Peer review in Energy efficient synaptic plasticity

Peer review process
Decision letter
Author response

Peer review process

This article was accepted for publication as part of eLife's original publishing model.

History

Version of Record published March 19, 2020
Accepted Manuscript published February 13, 2020
Accepted February 10, 2020
Received August 3, 2019

Decision letter

Peter Latham

Reviewing Editor; University College London, United Kingdom
Ronald L Calabrese

Senior Editor; Emory University, United States
Walter Senn

Reviewer; University of Bern, Switzerland

In the interests of transparency, eLife publishes the most substantive revision requests and the accompanying author responses.

Acceptance summary:

The authors investigate the issue of energy consumption in synapses. They show that under a strategy in which much of the information about weights is kept in temporary storage while permanent weight changes are rare, energy consumption can be reduced by an order of magnitude. There has been a great deal of work on energy consumption associated with action potentials and synaptic plasticity, but this is, to our knowledge, the first to consider energy efficiency in the context of learning.
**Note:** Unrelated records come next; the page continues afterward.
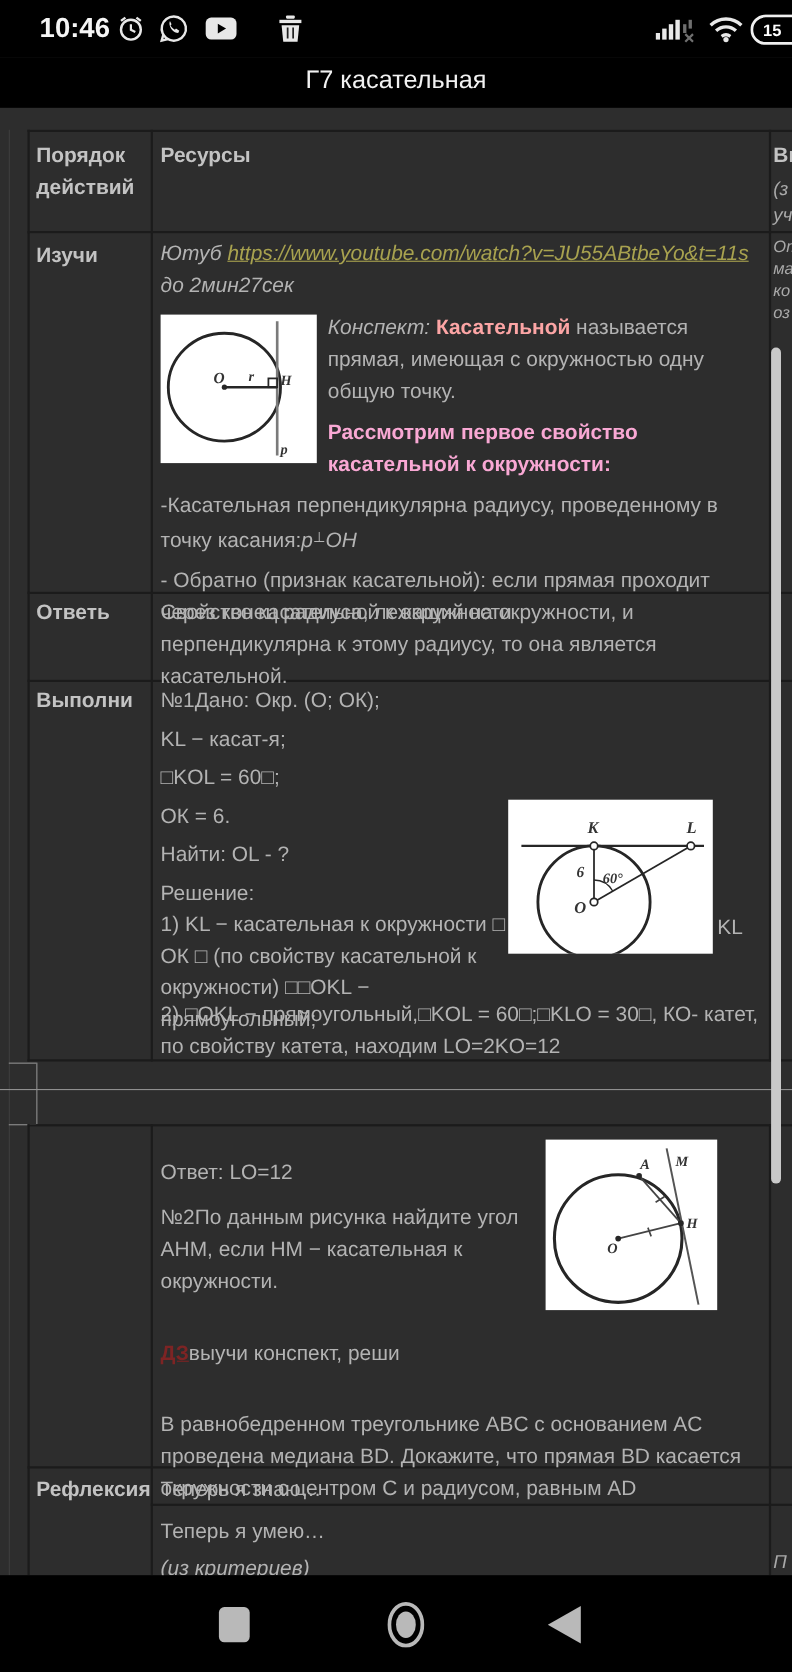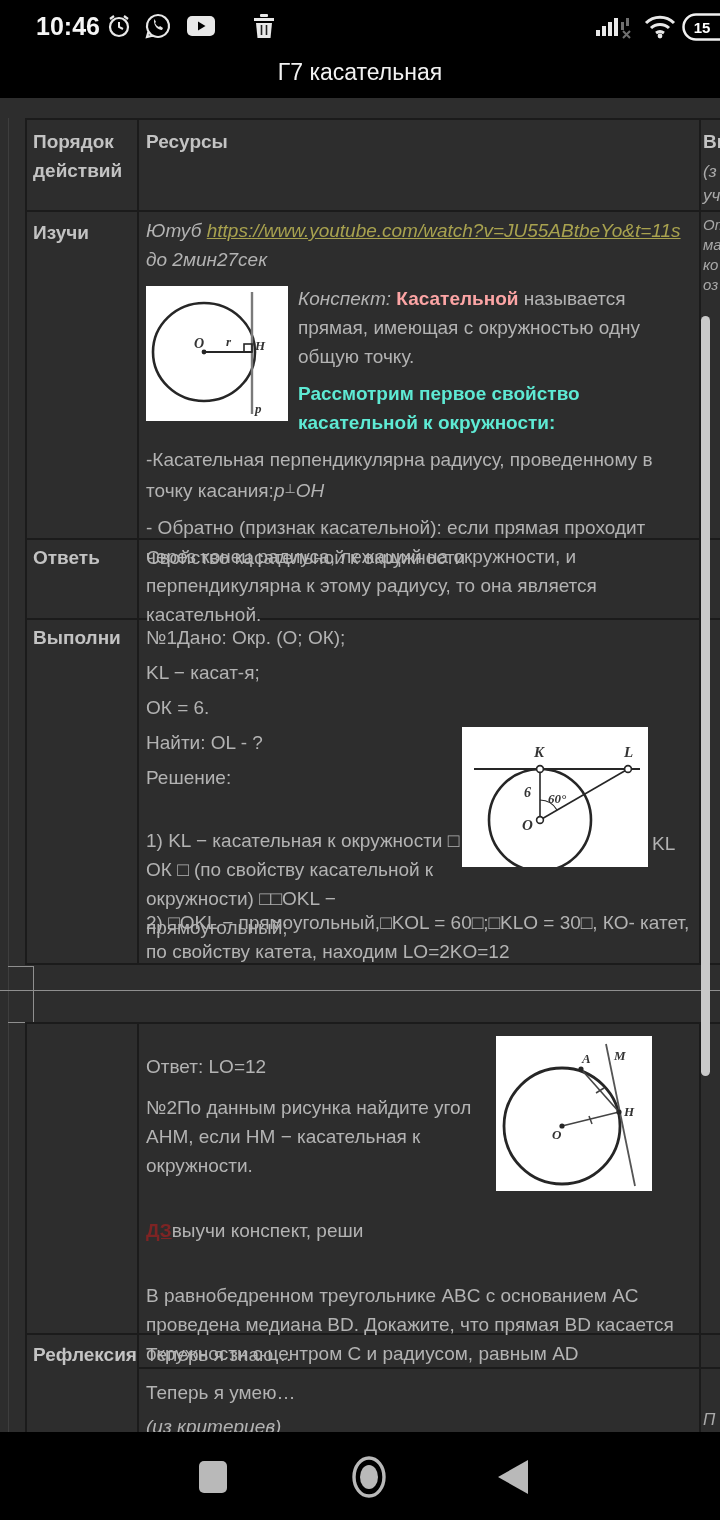--- a/index.html
+++ b/index.html
@@ -147,7 +147,7 @@
     </svg>
   </div>
   <p><span class="it">Конспект: </span><span class="b" style="color:#fca5a5;">Касательной</span><span> называется прямая, имеющая с окружностью одну общую точку.</span></p>
-  <p class="b" style="color:#5eead4;margin-top:8px;">Рассмотрим первое свойство  касательной к окружности:</p>
+  <p class="b" style="color:#f9a8d4;margin-top:8px;">Рассмотрим первое свойство  касательной к окружности:</p>
   <p style="margin-top:8px;"><span>-Касательная перпендикулярна радиусу, проведенному в точку касания:</span><span class="formula"><span>p</span><sup>⊥</sup><span>OH</span></span></p>
   <p style="clear:both;margin-top:8px;">- Обратно (признак касательной): если прямая проходит через конец радиуса, лежащий на окружности, и перпендикулярна к этому радиусу, то она является касательной.</p>
 </div>

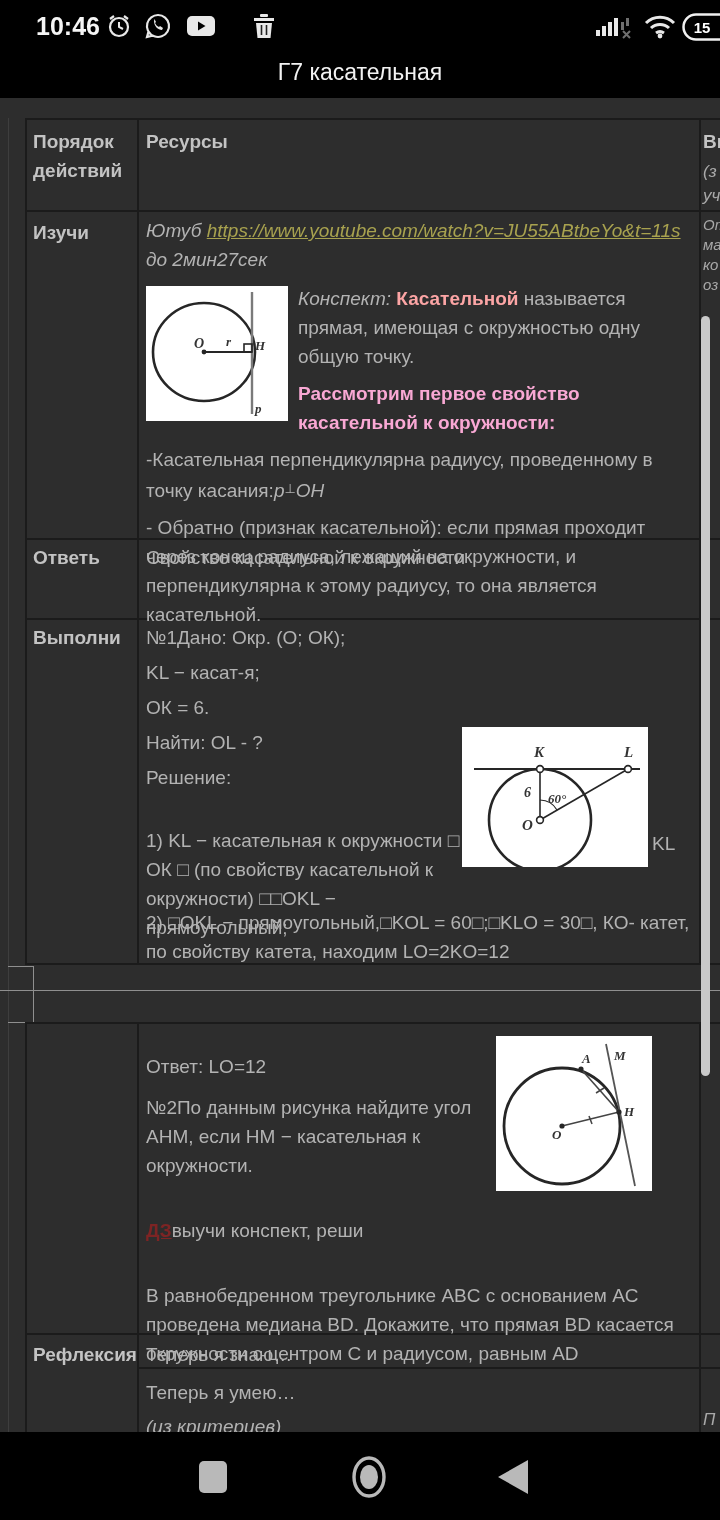--- a/index.html
+++ b/index.html
@@ -163,6 +163,7 @@
 <div class="blk" style="left:146px;top:623px;width:310px;">
   <p>№1Дано: Окр. (О; ОК);</p>
   <p>KL − касат-я;</p>
+  <p>□KOL = 60□;</p>
   <p>ОК = 6.</p>
   <p>Найти: OL - ?</p>
   <p>Решение:</p>

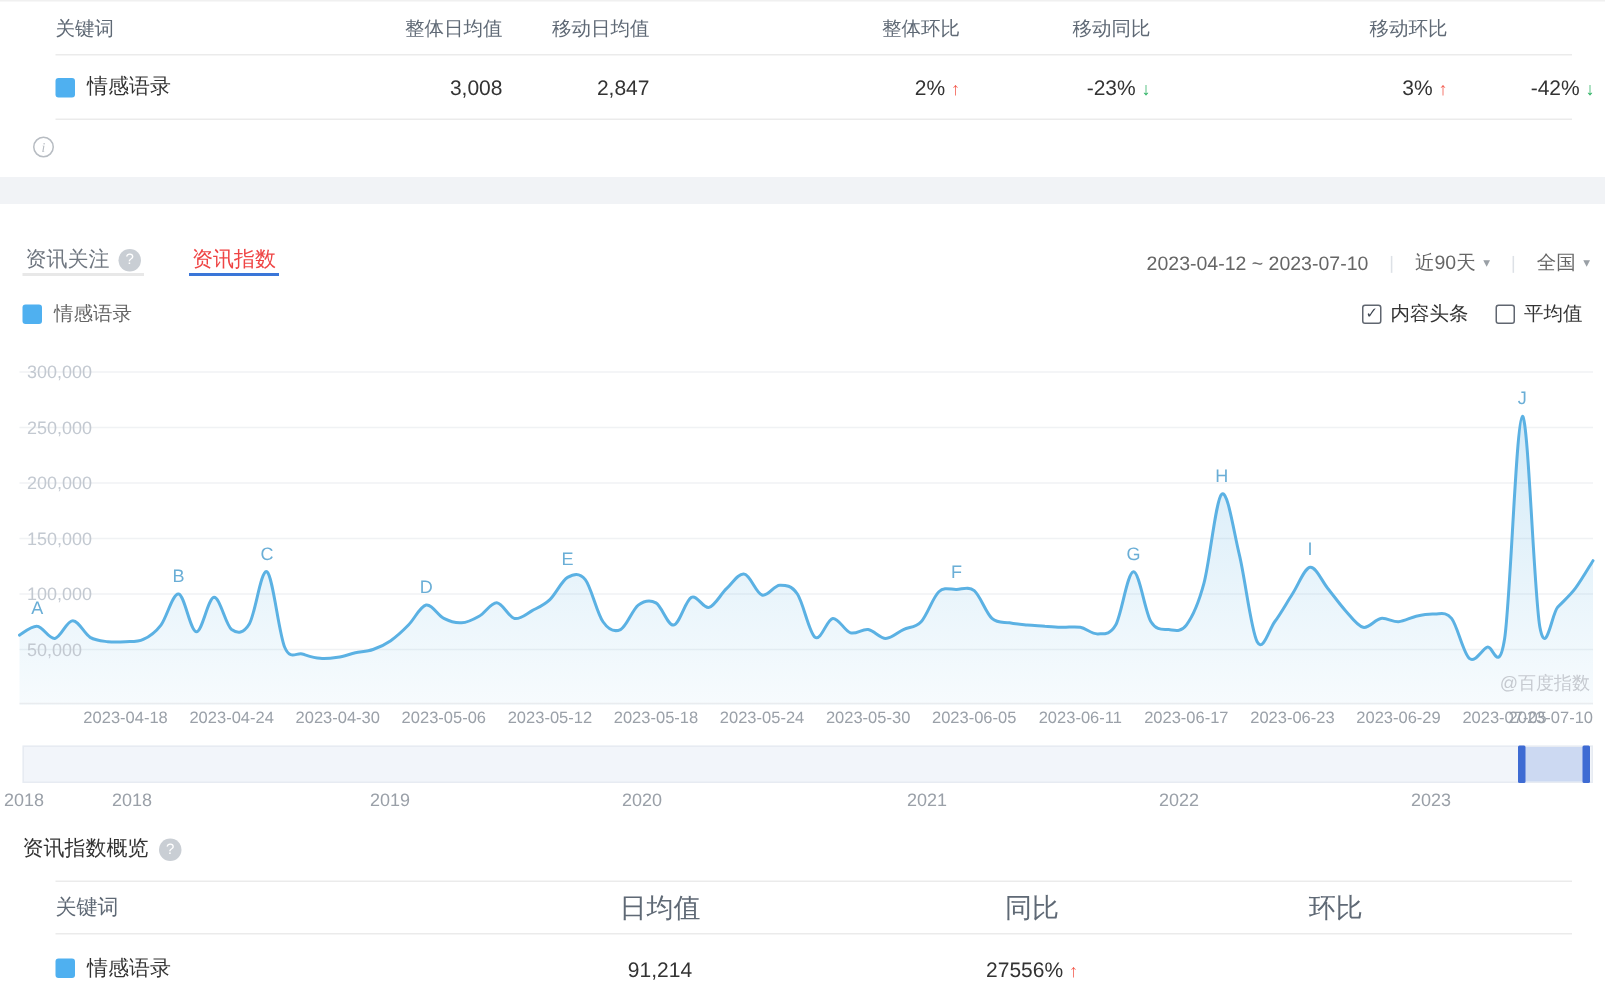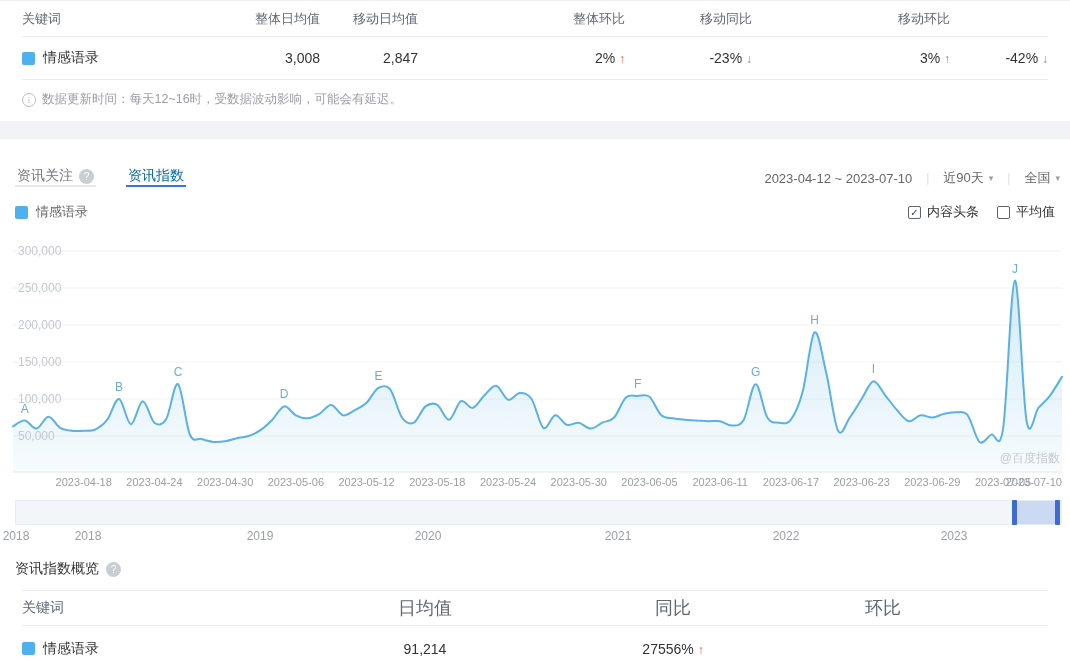--- a/index.html
+++ b/index.html
@@ -6,7 +6,7 @@
   html,body { width:1070px; height:660px; overflow:hidden; background:#fff;
     font-family:"Liberation Sans","DejaVu Sans",sans-serif; color:#333; }
 
-  .pad { padding-left:22px; padding-right:22px; }
+  .pad { padding-left:37px; padding-right:22px; }
 
   
   .top-table { border-top:1px solid #f0f0f0; }

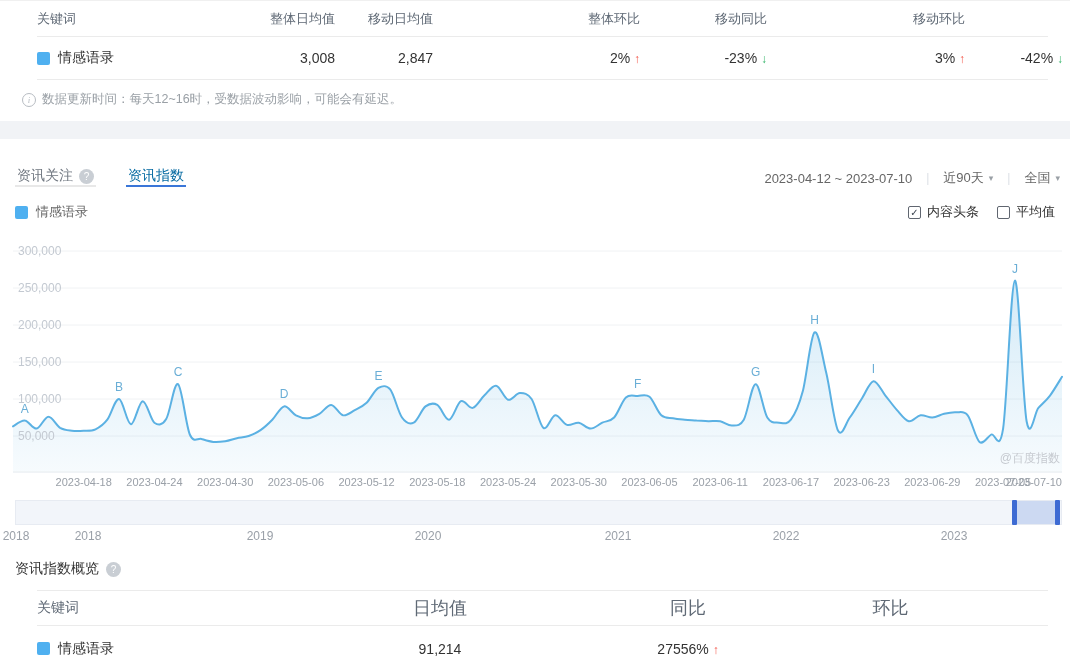--- a/index.html
+++ b/index.html
@@ -115,7 +115,6 @@
 
 <div class="note">
   <span class="info-circle">i</span>
-  <span>数据更新时间：每天12~16时，受数据波动影响，可能会有延迟。</span>
 </div>
 
 <div class="gray-band"></div>

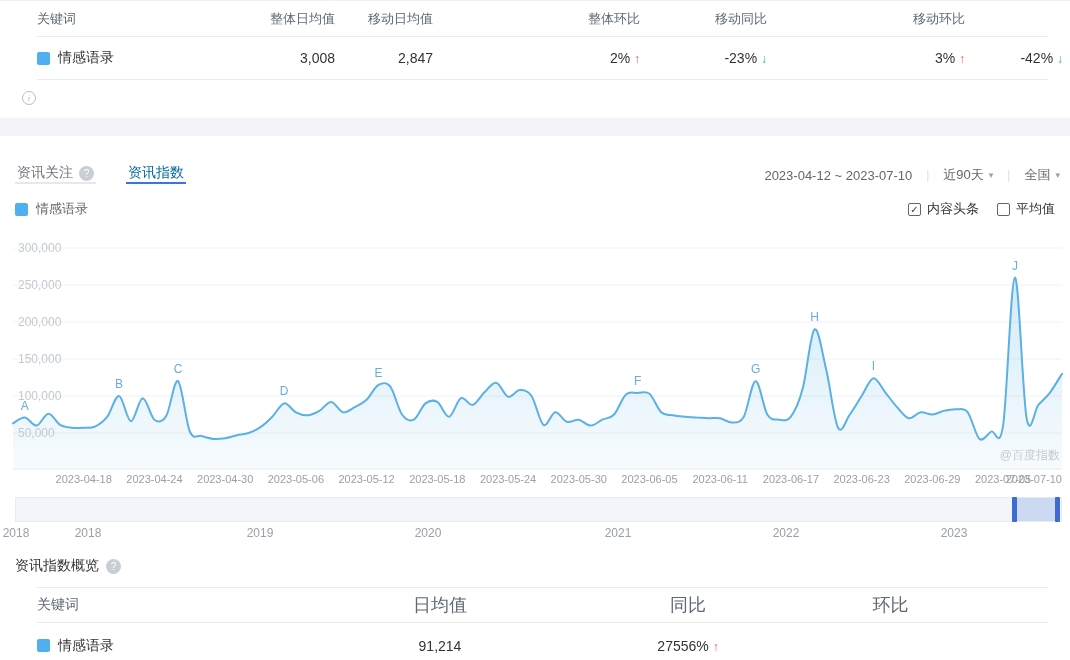--- a/index.html
+++ b/index.html
@@ -36,7 +36,7 @@
   .tabs { display:flex; gap:30px; }
   .tab { display:flex; align-items:center; gap:6px; font-size:14px; color:#707780; cursor:pointer;
     border-bottom:2px solid #e8e8e8; padding:0 2px; }
-  .tab.active { color:#0369a1; border-bottom:2px solid #3a76d8; }
+  .tab.active { color:#ef4444; border-bottom:2px solid #3a76d8; }
   .help-circle { width:15px; height:15px; background:#c9ced4; color:#fff; border-radius:50%;
     font-size:10px; display:inline-flex; align-items:center; justify-content:center; }
   .controls { display:flex; align-items:center; gap:14px; font-size:13px; color:#666; }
As such it fills an important gap in our understanding of synaptic plasticity. This paper should appeal to anybody who is interested either in synaptic plasticity or energy efficiency in the brain. It may also be important for learning in artificial systems, where energy costs for training networks that are small by brain standards can exceed millions of kilowatt-hours.

Decision letter after peer review:

Thank you for submitting your article "Energy efficient synaptic plasticity" for consideration by eLife. Your article has been reviewed by three peer reviewers, one of whom is a member of our Board of Reviewing Editors, and the evaluation has been overseen by Ronald Calabrese as the Senior Editor. The following individual involved in review of your submission has agreed to reveal their identity: Walter Senn (Reviewer #2).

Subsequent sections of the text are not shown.